All these common-sense choices (common sense being an endangered species), predicated on ultimate performance and not some marketing appeal to the weakness we all have for various gimmicks, means the price-to-performance ratio is unparalleled. As one Reference Lenco client put it recently: “I’m enjoying the Lenco very much….it’s the finest audio purchase I have made in 30 years…if I had the money I would purchase another table….”

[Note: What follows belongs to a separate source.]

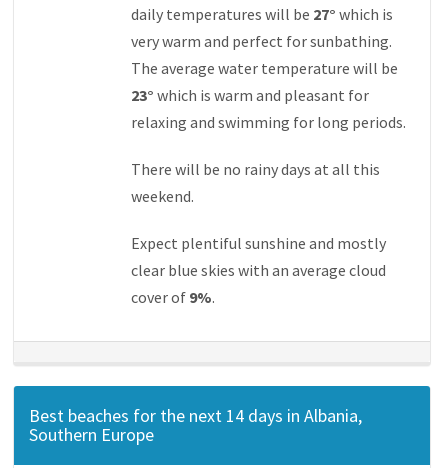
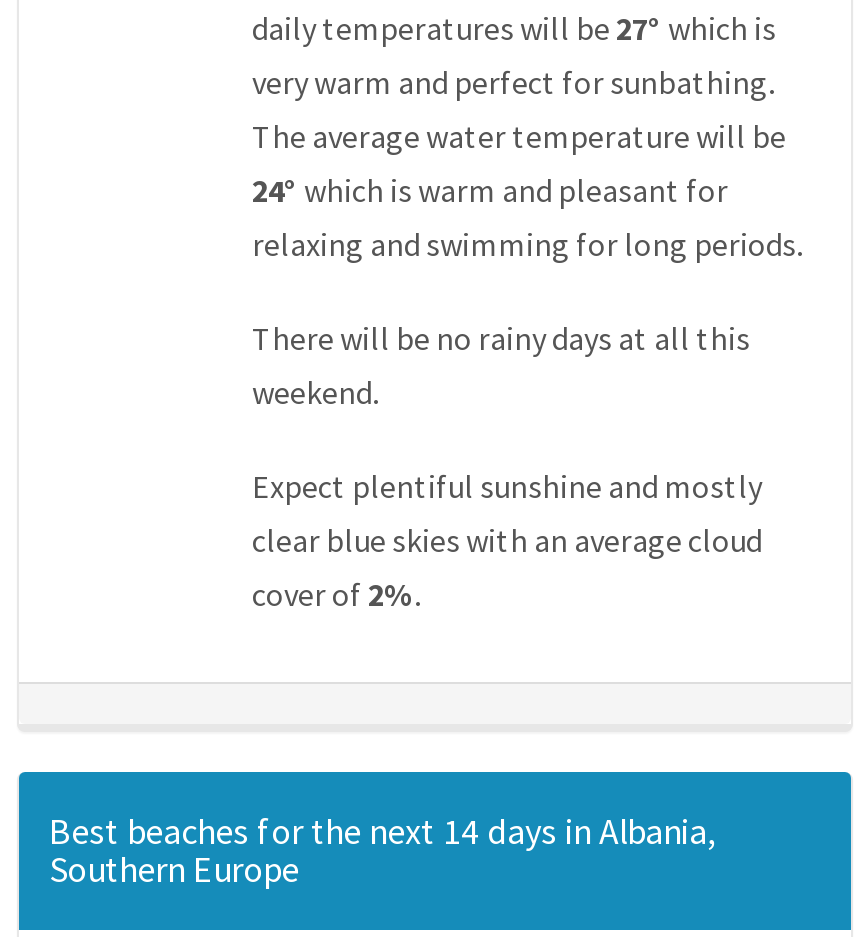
- 23° which is warm and pleasant for
+ 24° which is warm and pleasant for

- cover of 9%.
+ cover of 2%.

It is of course designed, as explained on my Rebuilding and Improving page, around two main new elements, apart from building on the Lenco’s superb engineering: the new plinth design based on the use of certain carefully-chosen and researched solid woods arranged so as to maximize the use of their particular sonic qualities while suppressing their natural colourations, to take the Lenco – and any other classic turntables – up to a whole new level of tonal accuracy, clarity, separation, air and decays, focus, speed and, of course, musicality, timing and rhythm, coherence. The other element is the new main bearing, developed by the construction of various prototypes varying in various ways to ensure that my theory was correct. Its own contribution, even in comparison to the modified main bearing of my Classic rebuilds, is a reduction of background smearing and noise, deeper and better-defined bass, a large increase in coherence (hard to believe but easily audible), a more natural restitution of dynamics, better timing and rhythm, a large increase in air and decays, cleaner highs. In concert – the Lenco, plinth and the new bearing work together to make a balanced whole which is far greater than the sum of its parts – these elements produce an unparalleled auditory experience, unbelievable in terms of accuracy and detail and information-retrieval of all sorts, and dynamics micro and macro, and lightning speed, while at the same time sounding unbelievably natural, musical, coherent and powerful. Read the reviews section to get a sense of this, more coming in soon!

Base price includes solid wood sides in a choice of maple, walnut, cherry , oak, or ash; for exotic and figured woods add actual cost of the wood plus $500 for the extra difficulties. For a two-tonearm Reference add $500.